Exposure to violent media increases the odds of future aggression

Over 100 studies conducted at the University of Iowa now tell us that kids exposed to more violent media have a higher instance of physical aggression towards others, as well as hostility towards others (which makes sense in light of the ‘hostile attribution bias’). These kids were also found to get in more arguments with teachers and have increased antisocial behavior in general.

Several studies (and common sense) also demonstrated that violence in real life seemed more reasonable when rewarded for it during gameplay. It also means that when your child gets pushed in the hall, not only will he assume the worst, but he will also be more inclined to believe it’s okay to hit back, and then more likely to actually do it.

Kids who engaged in more violent video-game play had an increased tendency towards aggressive fantasies or thinking about engaging in violence towards others. But here’s the kicker: these unsettling effects were still present two years later, even if violent gaming had decreased, again, proving the point that experiencing violence in media actually changes the wiring in our brains.

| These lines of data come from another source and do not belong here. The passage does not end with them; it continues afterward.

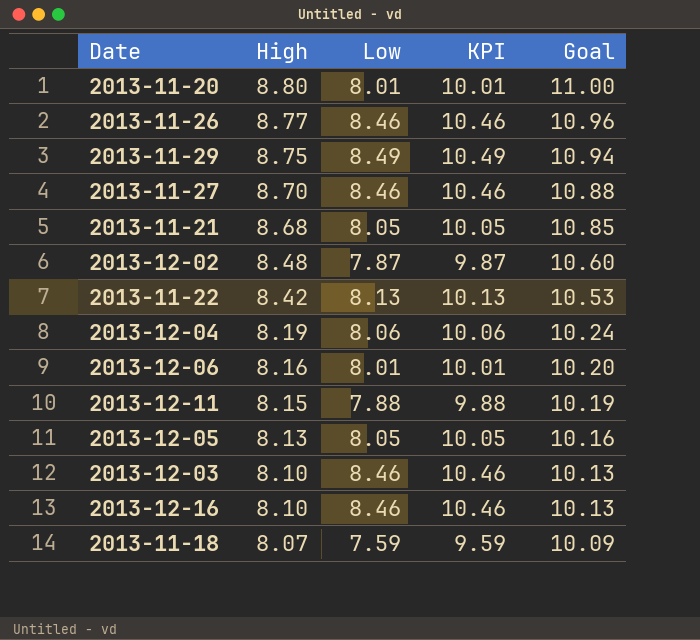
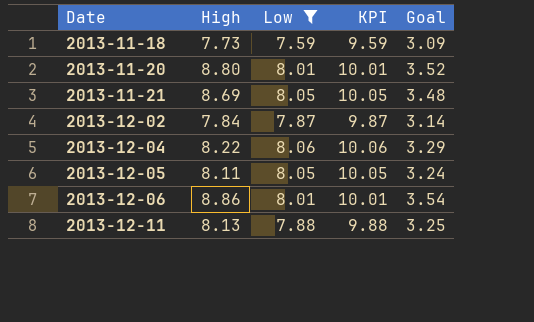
filter: none -> Low <= 8.06
row order: High descending -> Date ascending
column Goal | formula: [High] * 1.25 -> [High] * 0.4
2013-11-18 | High: 8.07 -> 7.73
2013-11-21 | High: 8.68 -> 8.69
2013-12-02 | High: 8.48 -> 7.84
2013-12-04 | High: 8.19 -> 8.22
2013-12-05 | High: 8.13 -> 8.11
2013-12-06 | High: 8.16 -> 8.86
2013-12-11 | High: 8.15 -> 8.13

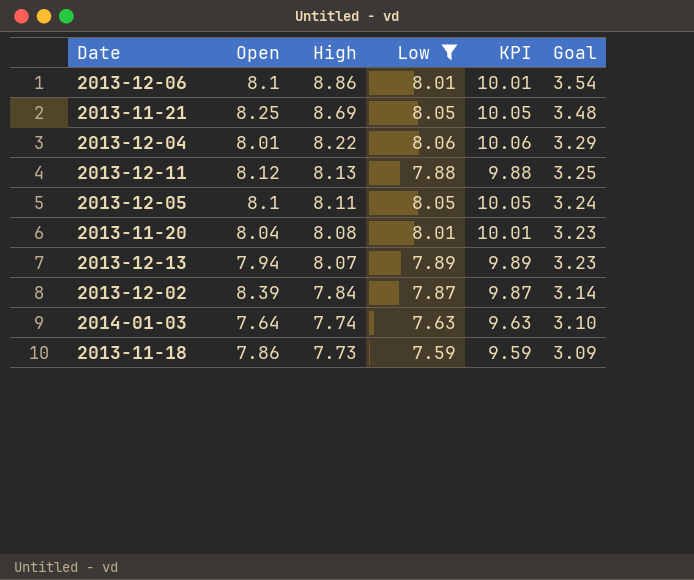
row order: Date ascending -> High descending
column Open | position: none -> 2
2013-11-20 | High: 8.80 -> 8.08
2013-11-20 | Goal: 3.52 -> 3.23
row 2013-12-13: none -> 7.94 | 8.07 | 7.89 | 9.89 | 3.23
row 2014-01-03: none -> 7.64 | 7.74 | 7.63 | 9.63 | 3.10

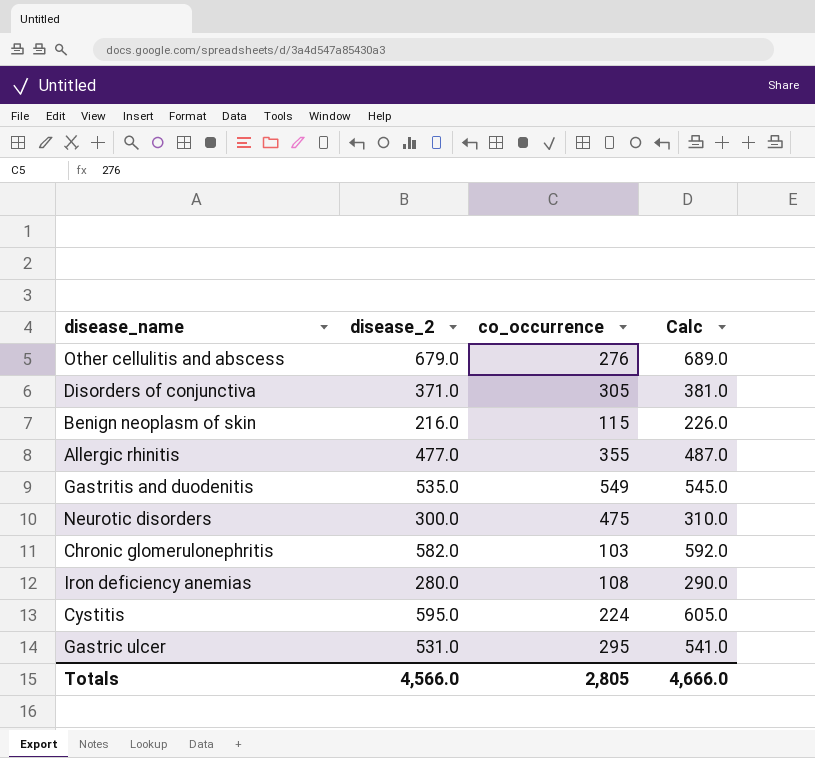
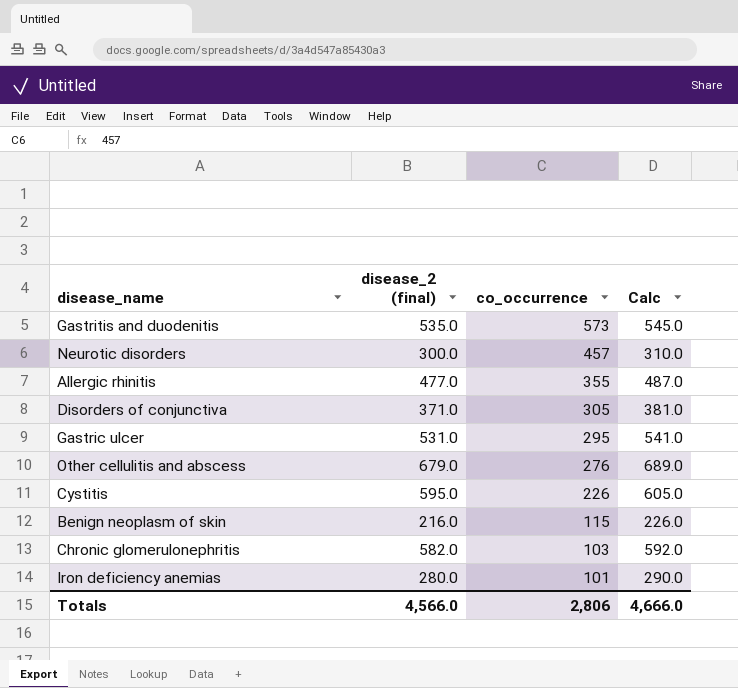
row order: none -> co_occurrence descending
column name: disease_2 -> disease_2 (final)
Gastritis and duodenitis | co_occurrence: 549 -> 573
Neurotic disorders | co_occurrence: 475 -> 457
Cystitis | co_occurrence: 224 -> 226
Iron deficiency anemias | co_occurrence: 108 -> 101
Totals | co_occurrence: 2,805 -> 2,806

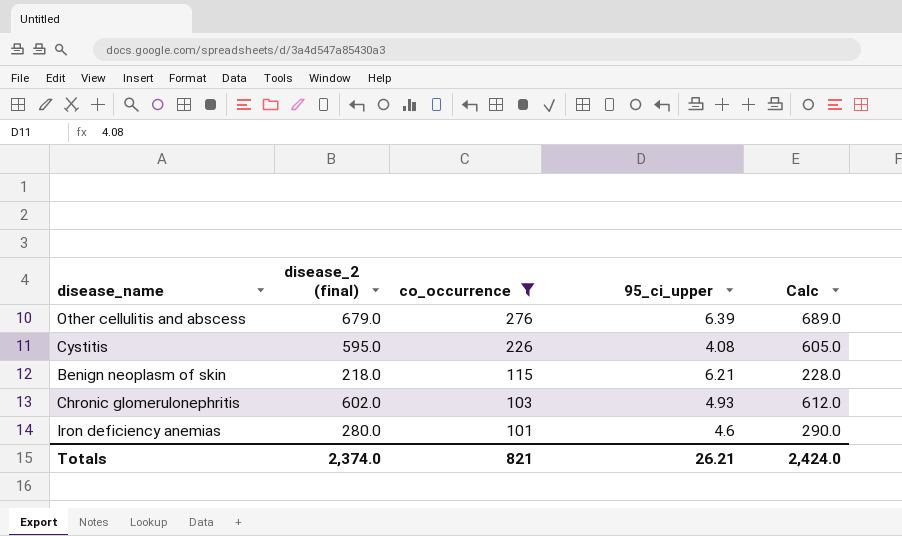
filter: none -> co_occurrence <= 276
column 95_ci_upper | position: none -> 4
Benign neoplasm of skin | disease_2 (final): 216.0 -> 218.0
Benign neoplasm of skin | Calc: 226.0 -> 228.0
Chronic glomerulonephritis | disease_2 (final): 582.0 -> 602.0
Chronic glomerulonephritis | Calc: 592.0 -> 612.0
Totals | disease_2 (final): 4,566.0 -> 2,374.0
Totals | co_occurrence: 2,806 -> 821
Totals | Calc: 4,666.0 -> 2,424.0

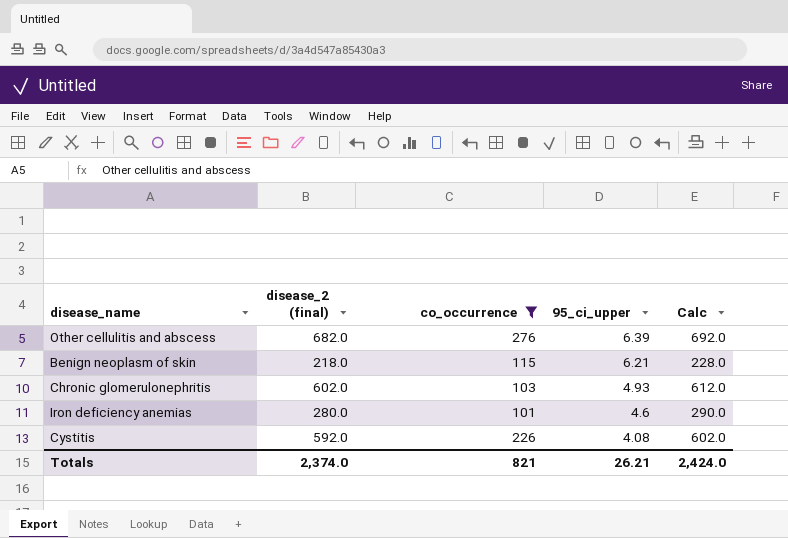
row order: co_occurrence descending -> 95_ci_upper descending
Other cellulitis and abscess | disease_2 (final): 679.0 -> 682.0
Other cellulitis and abscess | Calc: 689.0 -> 692.0
Cystitis | disease_2 (final): 595.0 -> 592.0
Cystitis | Calc: 605.0 -> 602.0

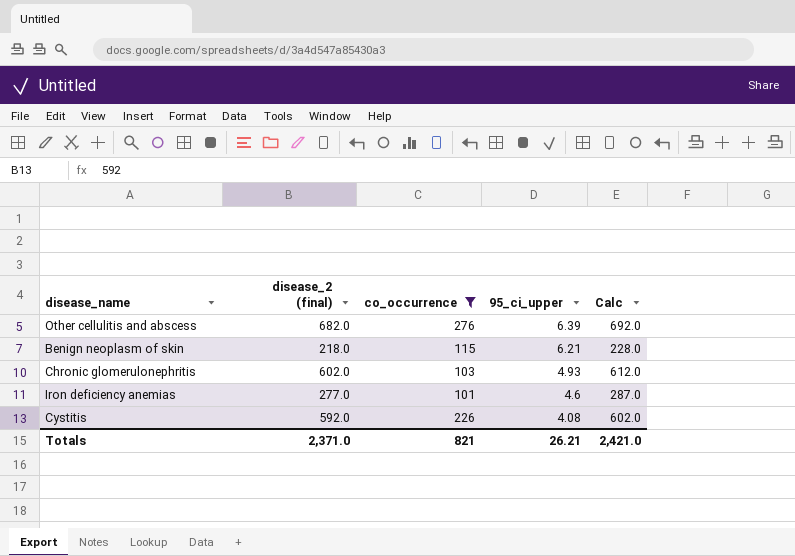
Iron deficiency anemias | disease_2 (final): 280.0 -> 277.0
Iron deficiency anemias | Calc: 290.0 -> 287.0
Totals | disease_2 (final): 2,374.0 -> 2,371.0
Totals | Calc: 2,424.0 -> 2,421.0

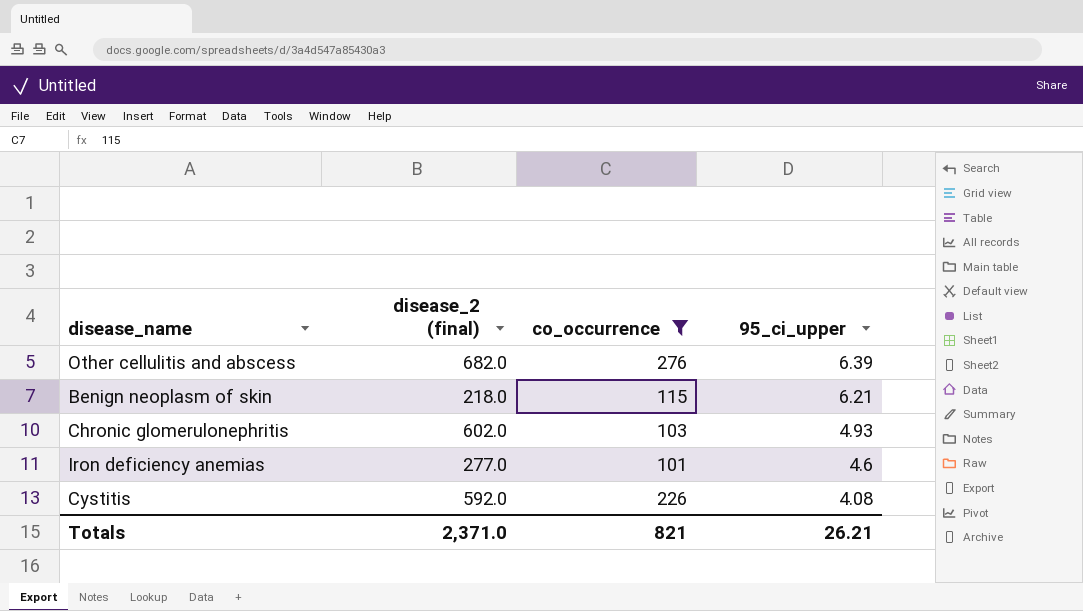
column Calc | formula: [disease_2 (final)] + 10 -> none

More screen time correlates to lower academic performance and higher ADHD symptomatology

It’s not shocking to hear that longer screen time usage positively correlates with lower academic performance as this is not a new finding and has been echoed throughout previous research. However, this research also indicated that college students who engaged in larger amounts of screen time had a 104 percent increase in attention deficit symptoms. Yeah.

Many studies have shown the correlation between screen time and attention problems, but it was recently discovered that, again, these effects can last for years into the future. They also apply across age groups in kids who exceeded the AAP-recommended amount of two hours a day for screen time exposure.

The good news

It is no longer possible to argue against the powerful effect of media across ages and cultures on both our brains and our bodies. Luckily, this same research tells us there are several variables parents can control to improve their child’s physical and cognitive health.

Kids whose parents set limits on screen time, content, and also engage in active mediation (discussing the content) slept better, got better grades, rated as more prosocial, and were less aggressive in the classroom.

It was also found across several longitudinal studies that kids who play more prosocial games engaged in more prosocial and positive behaviors in real life, such as helpfulness and cooperation. Educational games were found to be considerably better for academic achievement verses non educational games.

There are many fantastic resources out there to help parents navigate awesome games for character development, tv/game ratings, screen-time guidelines, and how to navigate important discussions about media with your child. Taking advantage of these resources is the first big step we can take to keep our kids safe from the aforementioned negative impacts of media in today’s culture.

Crawl out from under your bed. It will be okay. Now is a great time to dive further into the research and figure out your own thoughts and approach in regards to your child’s exposure to media. Setting limits on time, restrictions around content, and engaging in active mediation are just a few effective ways to mitigate negative impacts.

So while media continues to show parents it’s powerful effects on our children, we can continue to show it ours.